Le but n’est pas de jeter la pierre aux employés, aux infirmières, aux préposées, aux agents administratifs, aux médecins. [...] Ils travaillent à des effectifs ridicules. Ce sont des vies qu’ils soignent, a-t-elle ajouté.

Ça n’a pas de sens. Ils sont à bout de souffle.

Une citation de :Véronique Richard, nièce de Jacques Richard

Le Centre intégré de santé et de services sociaux (CISSS) de l'Outaouais a indiqué qu’une enquête était en cours à l’interne.
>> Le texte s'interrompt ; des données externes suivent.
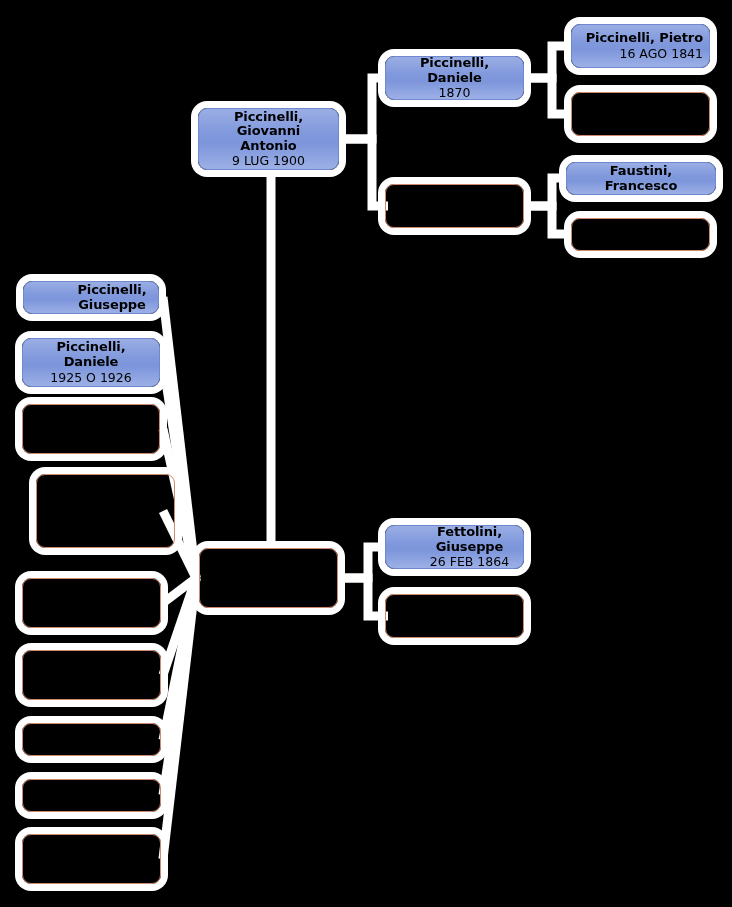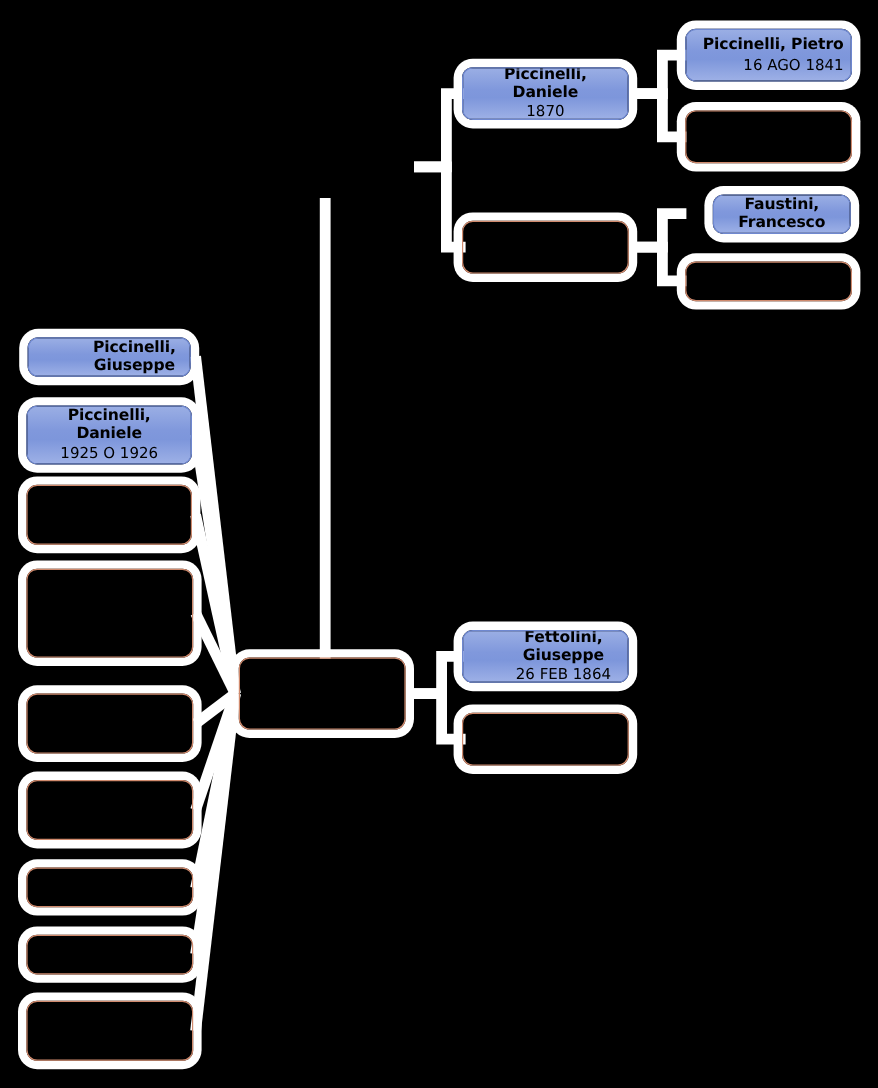--- a/index.html
+++ b/index.html
@@ -94,6 +94,11 @@
     </g>
   </svg>
 
+  <div class="node male" style="left:198px; top:108px; width:141px; height:62px;">
+    <span class="nm">Piccinelli, Giovanni</span>
+    <span class="nm">Antonio</span>
+    <span class="dt">9 LUG 1900</span>
+  </div>
 
   <div class="node male" style="left:385px; top:56px; width:139px; height:44px;">
     <span class="nm">Piccinelli, Daniele</span>

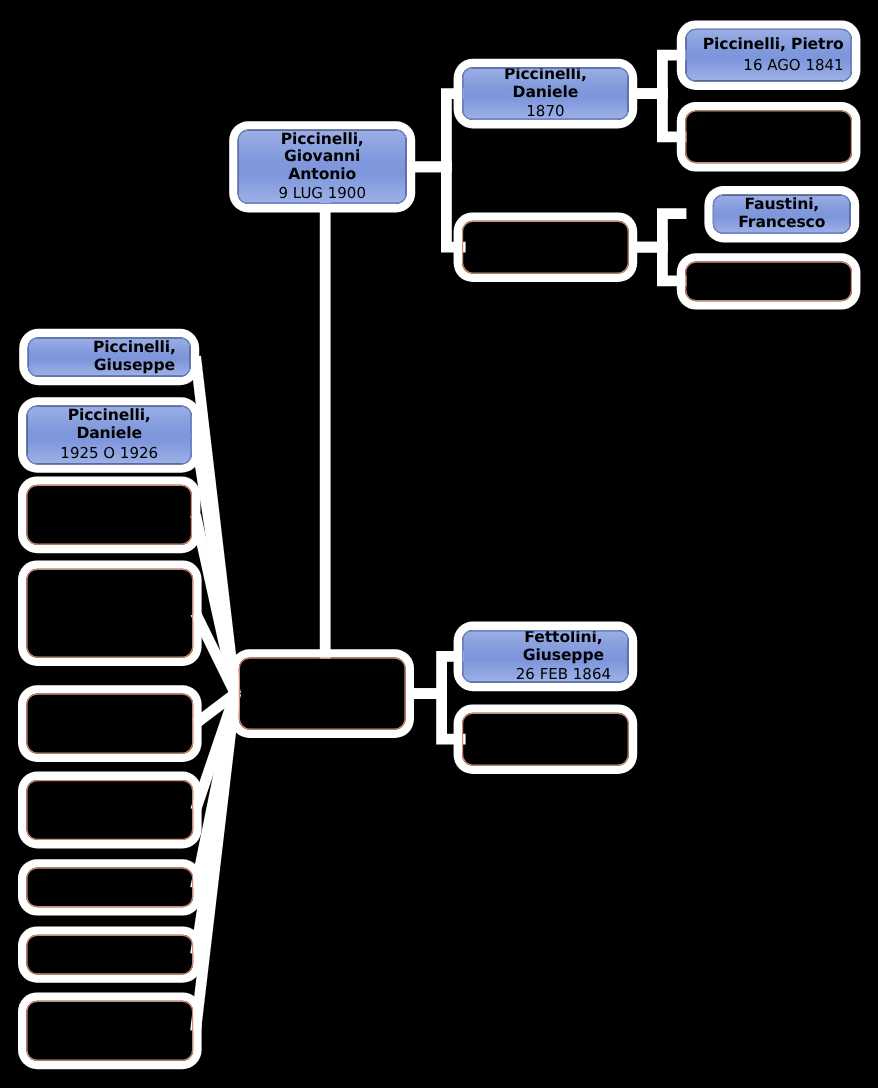--- a/index.html
+++ b/index.html
@@ -120,7 +120,7 @@
     <span class="dt">29 LUG 1842</span>
   </div>
 
-  <div class="node male" style="left:594px; top:162px; width:115px; height:33px;">
+  <div class="node male" style="left:566px; top:162px; width:150px; height:33px;">
     <span class="nm">Faustini, Francesco</span>
   </div>
 

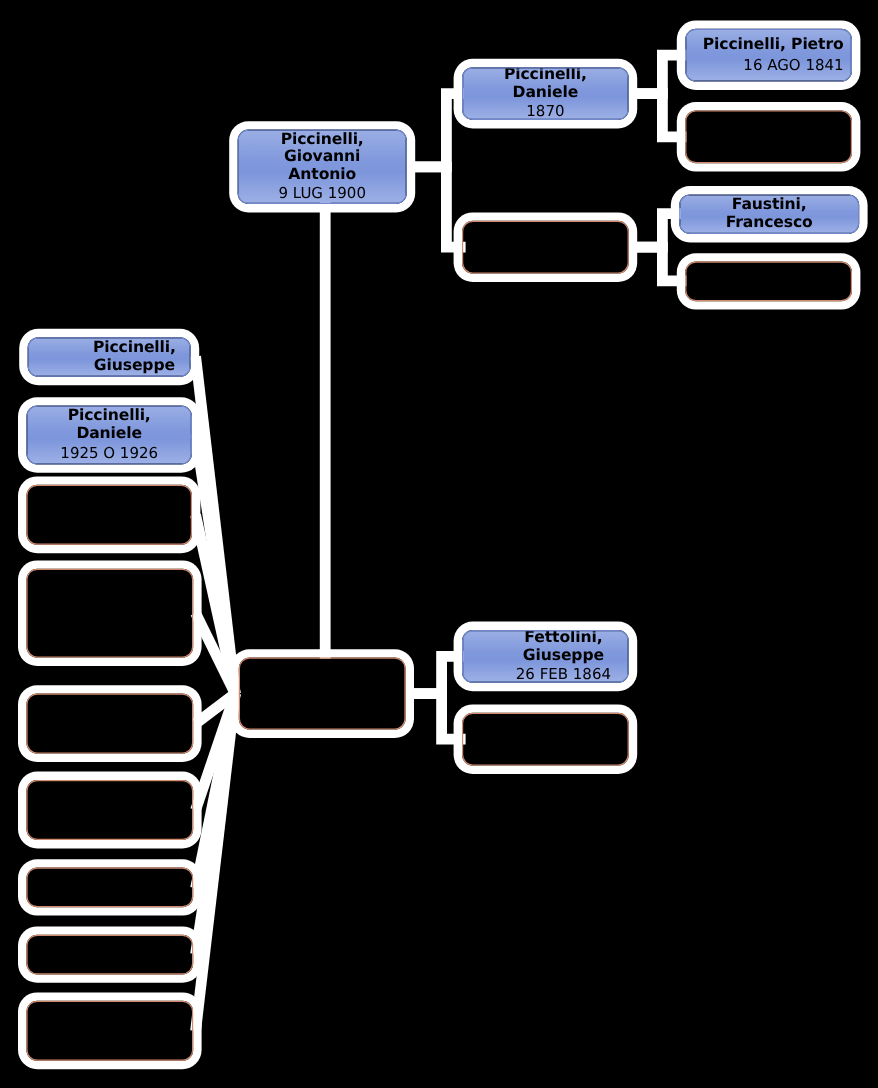--- a/index.html
+++ b/index.html
@@ -158,7 +158,7 @@
     <span class="nm">Giuseppina</span>
   </div>
 
-  <div class="node female" style="left:22px; top:474px; width:139px; height:74px;">
+  <div class="node female" style="left:36px; top:474px; width:139px; height:74px;">
     <span class="nm">Piccinelli,</span>
     <span class="nm">Domenica Caterina</span>
     <span class="nm">(Mechi)</span>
Dans l’intermède, on refuse de commenter le dossier.

Aux yeux du président du Conseil pour la protection des malades, Paul Brunet, Anne Pommainville n’a pas été traitée avec dignité.

Le moins que l’on puisse dire, c’est que la dame n’a pas été traitée comme on se serait attendu qu’elle le soit, minimalement, même après une période de pandémie et même dans la situation dans laquelle le CISSS de l’Outaouais se trouverait présentement, a-t-il commenté.

Ça fait presque 25 ans que je suis porte-parole. J’ai rarement vu ça dans un hôpital en occident, au Canada, au Québec, qu’on n’ait pas été capable de trouver une seule civière et un seul lit, a-t-il poursuivi.